[Difference listings]
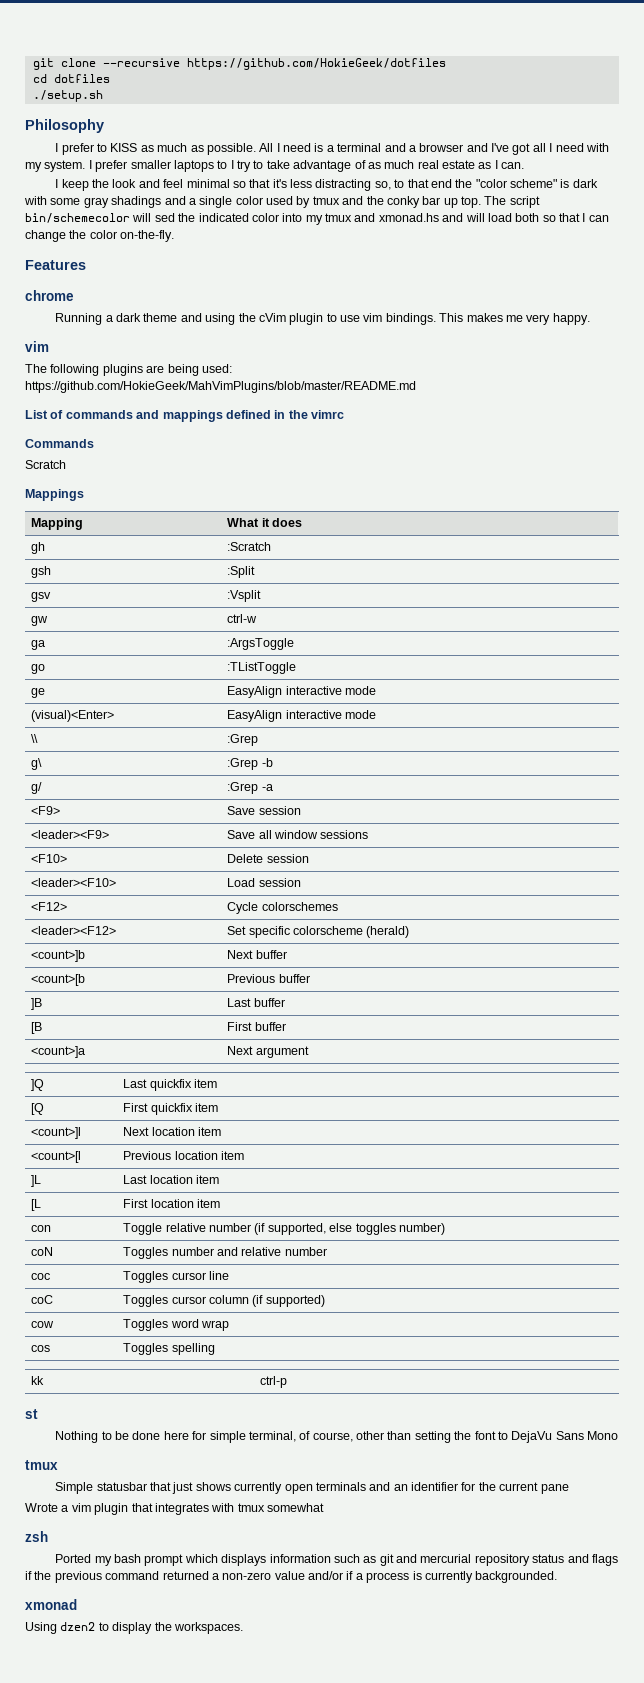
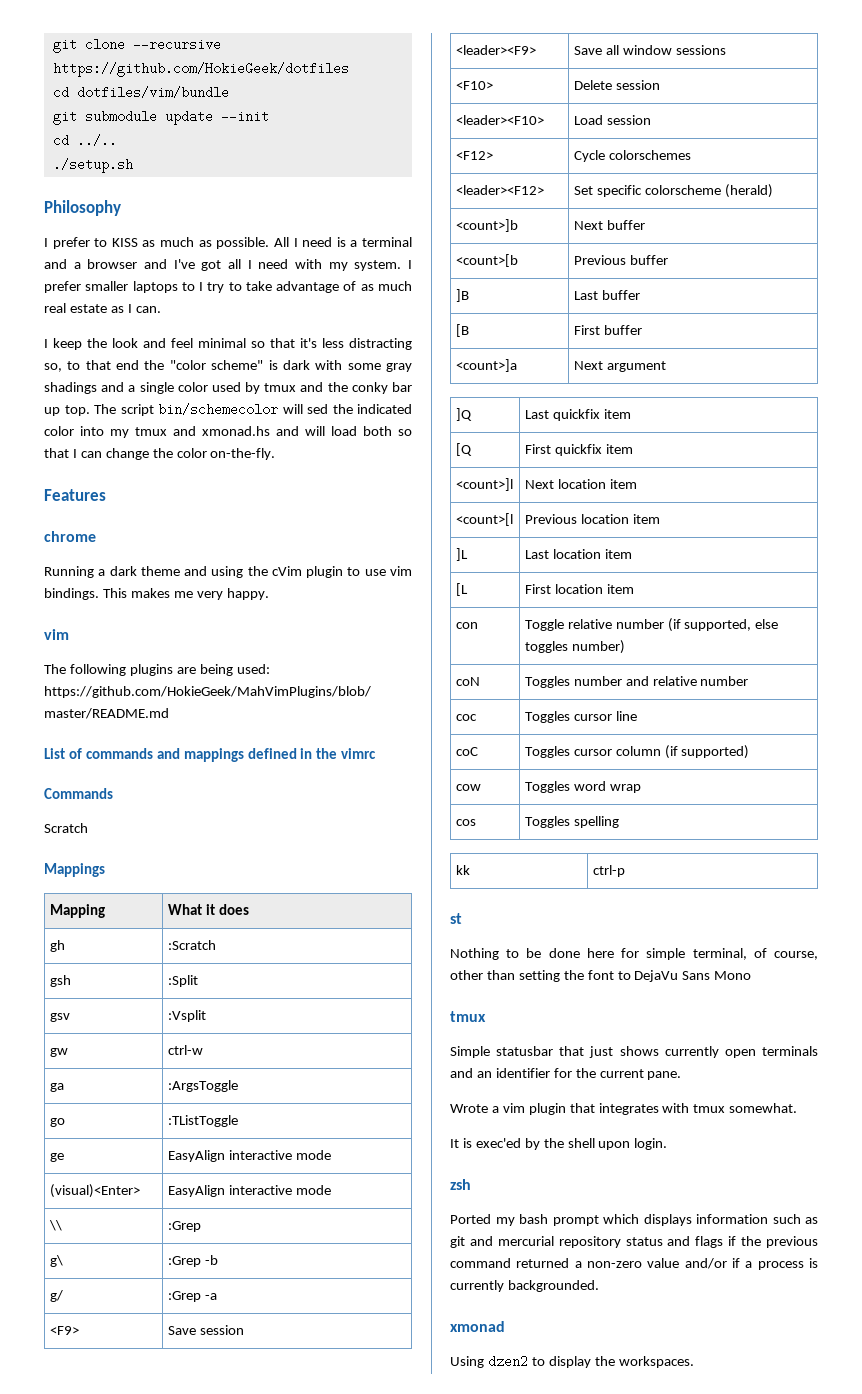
[53,74,110,83] dotfiles -> [76,86,229,99] [52,110,269,125] [52,134,117,147] dotfiles/vim/bundle // git submodule update --init // cd ../..
[540,1484,569,1494] pane -> [647,1071,682,1080] pane.
[267,1503,324,1512] somewhat -> [729,1103,798,1113] [450,1138,668,1150] somewhat. // It is exec'ed by the shell upon login.

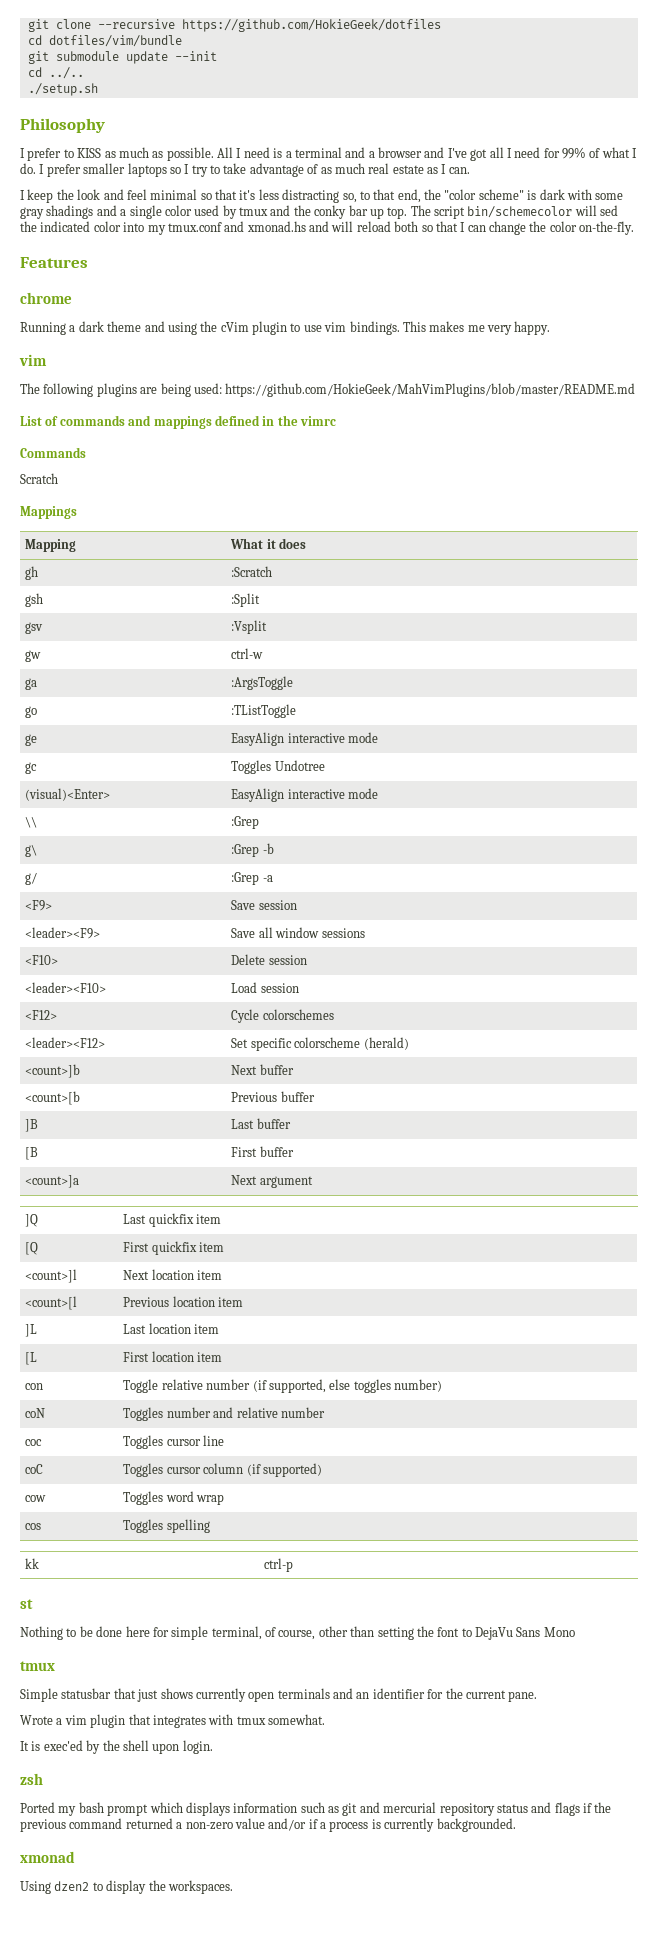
[294,259,402,271] with my system. -> [543,147,638,159] [20,163,36,174] for 99% of what I do.
[181,282,195,291] to -> [169,167,181,174] so
[116,360,140,370] end -> [397,189,421,203] end,
[135,427,167,436] tmux -> [167,222,222,232] tmux.conf
[331,426,357,436] load -> [356,221,391,232] reload
(331, 1155) none -> [25,762,38,774] [231,760,325,774] // gc | Toggles Undotree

**Required work**
Exactly as written, reproduce all of the entries while dropping the pictures.

**The completed task**
[53,74,110,83] dotfiles -> [76,86,229,99] [52,110,269,125] [52,134,117,147] dotfiles/vim/bundle // git submodule update --init // cd ../..
[540,1484,569,1494] pane -> [647,1071,682,1080] pane.
[267,1503,324,1512] somewhat -> [729,1103,798,1113] [450,1138,668,1150] somewhat. // It is exec'ed by the shell upon login.

[294,259,402,271] with my system. -> [543,147,638,159] [20,163,36,174] for 99% of what I do.
[181,282,195,291] to -> [169,167,181,174] so
[116,360,140,370] end -> [397,189,421,203] end,
[135,427,167,436] tmux -> [167,222,222,232] tmux.conf
[331,426,357,436] load -> [356,221,391,232] reload
(331, 1155) none -> [25,762,38,774] [231,760,325,774] // gc | Toggles Undotree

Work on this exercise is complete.